This also occurs to the extent that we are legally obliged to do so, for example due to official or court orders, and for the exercise of our rights and claims as well as for legal defense.
F. Disclosure of personal data to third parties
When disclosing your personal data, we always ensure the highest possible level of security. Therefore, your data will only be passed on to service providers that have been carefully selected in advance and are contractually bound. In addition, we will only forward your data to locations within the European Economic Area that are therefore subject to strict EU data protection laws or that are obliged to maintain an appropriate level of protection.
a) Disclosure to service providers in accordance with Art. 6 (1) lit. b and f DS-GVO
Our website is hosted by wix.com and is subject to the provisions of the EU-DSGVO.
b) In contrast to order processing, we transfer data to third parties in the following cases
for use on their own responsibility for the execution of the contract:
When goods are delivered to logistics companies and to the postal service provider specified when the order is placed, if applicable.
When payment is made, we do not collect or store any payment transaction information such as credit card numbers or bank details. You provide this information directly to the respective payment service provider only.
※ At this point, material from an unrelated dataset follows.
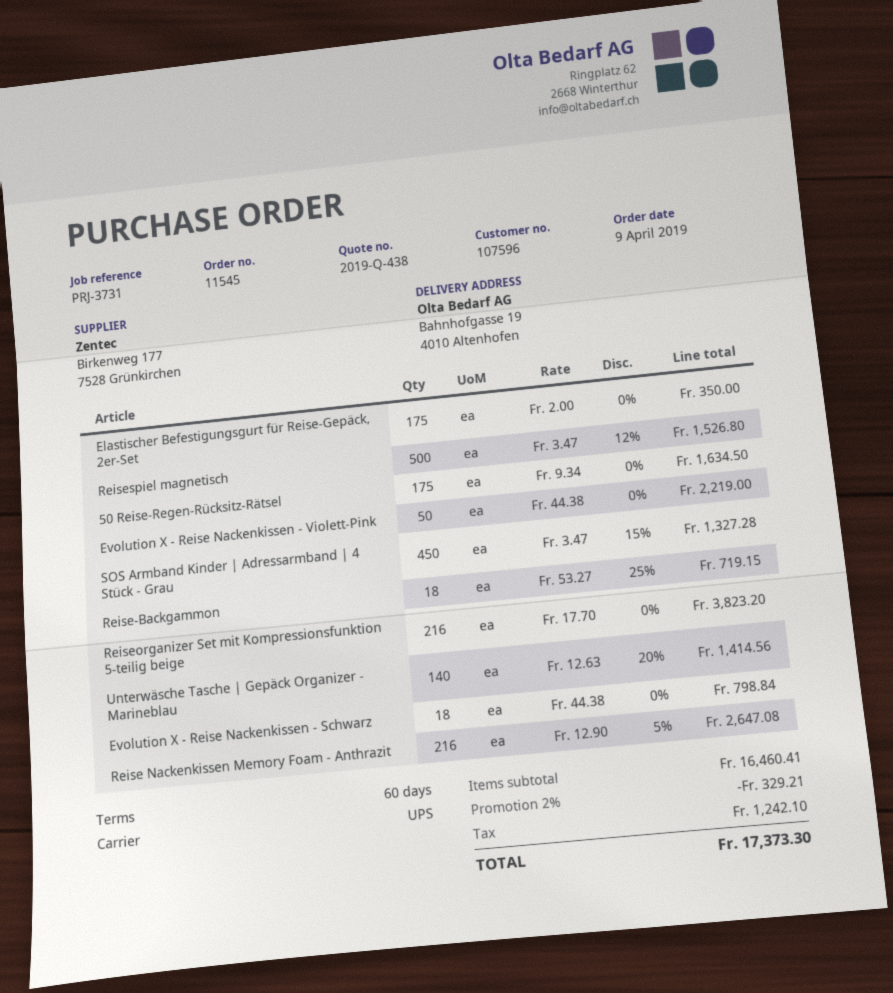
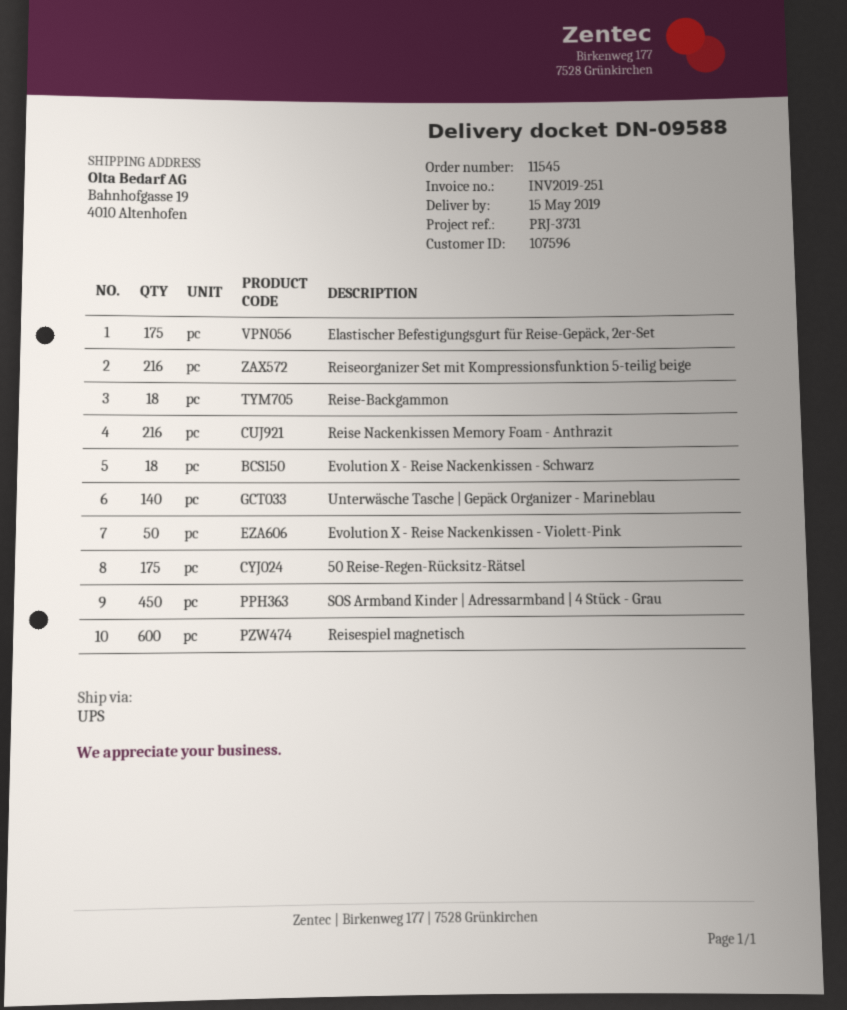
Reisespiel magnetisch: 500 -> 600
c) Disclosure to other third parties in accordance with Art. 6 (1) c and f GDPR
Finally, we will pass on your data to third parties or government agencies within the framework of the existing data protection laws if we are legally obliged to do so, for example, due to an official or court order, or if we are entitled to do so, for example, because this is necessary for the prosecution of criminal offenses or for the exercise and enforcement of our rights and claims.
G. Your rights
Of course, you have rights with regard to the collection of your data, which we will explain to you here. If you would like to take advantage of any of the following rights free of charge, simply send us a message. You can use the following contact details without incurring any costs other than the transmission costs at the basic rate:
By email: shop@pantero-nero.de
By post: Alexandra Stahn, Neubruchstr. 18 F in 85774 Unterföhring, Germany
For your own protection, we reserve the right to obtain further information that is necessary to confirm your identity in the event of an inquiry, and to refuse to process the request if identification is not possible.
a) Right to information
You have the right to request information from us about the personal data stored about you.
b) Right to rectification
You have the right to request immediate rectification and/or completion of the personal data concerning you.
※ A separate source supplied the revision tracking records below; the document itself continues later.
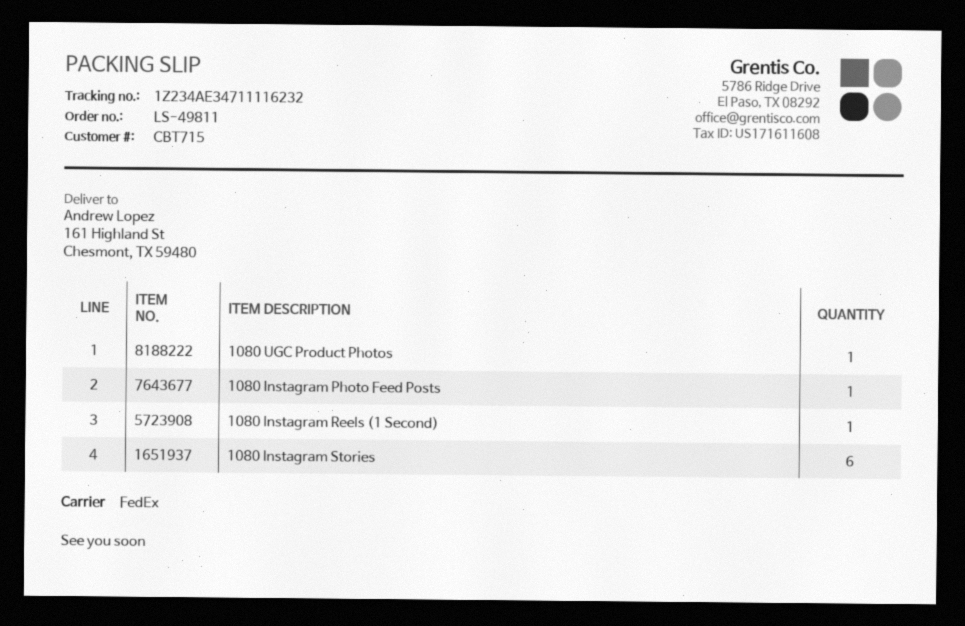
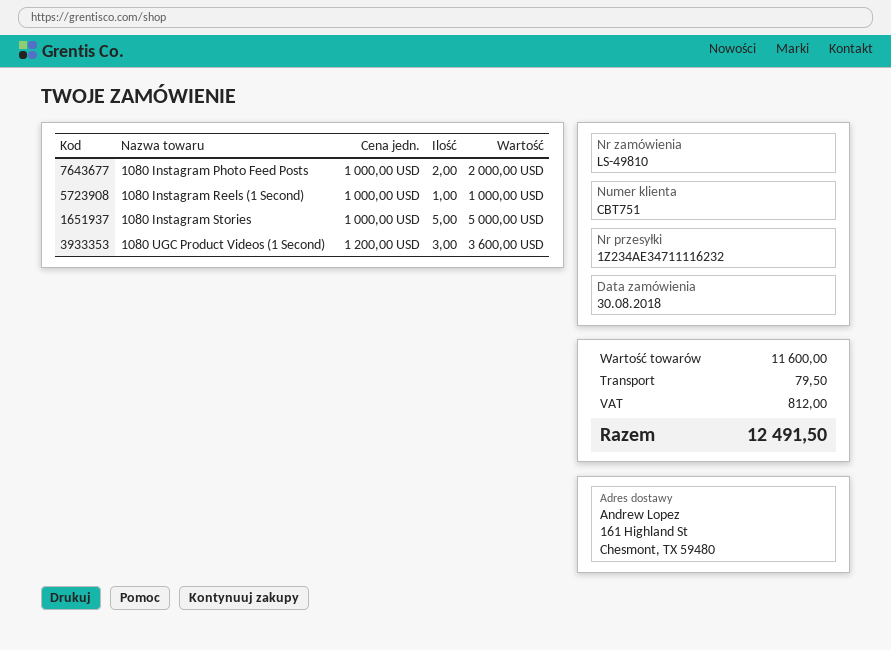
order number: LS-49811 -> LS-49810
customer number: CBT715 -> CBT751
1080 UGC Product Photos: 1 -> none
1080 Instagram Photo Feed Posts: 1 -> 2
1080 Instagram Stories: 6 -> 5
1080 UGC Product Videos (1 Second): none -> 3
c) Right to restriction of processing
You have the right to request the restriction of the processing of your personal data if you dispute the accuracy of the data, if the processing is unlawful but you oppose the erasure of the personal data and we no longer need the data, but you require it for the establishment, exercise or defense of legal claims, or if you have objected to the processing.
d) Right to erasure
You have the right to request the deletion of your personal data stored by us, unless the exercise of the right to freedom of expression and information, the processing for the fulfillment of a legal obligation, for reasons of public interest or for the assertion, exercise or defense of legal claims is required.
e) Right to information
If you have asserted the right to rectification, erasure or restriction of processing, we will communicate any rectification or erasure of personal data or restriction of processing to each recipient to whom the personal data concerning you have been disclosed, unless this proves impossible or involves disproportionate effort.
f) Right to data portability
You have the right to have the personal data that you have provided to us delivered to yourself or to a third party in a structured, commonly used and machine-readable format. If you require the direct transfer of data to another controller, this will be done only if it is technically feasible.
g) Right to object
If your personal data are processed on the basis of legitimate interests in accordance with Article 6 (1) (f) of the GDPR, you have the right to object to the processing at any time in accordance with Article 21 of the GDPR.
h) Right to revoke consent
You have the right to revoke your consent to the collection of data at any time with effect for the future. The data collected up to the legal validity of the revocation remains unaffected.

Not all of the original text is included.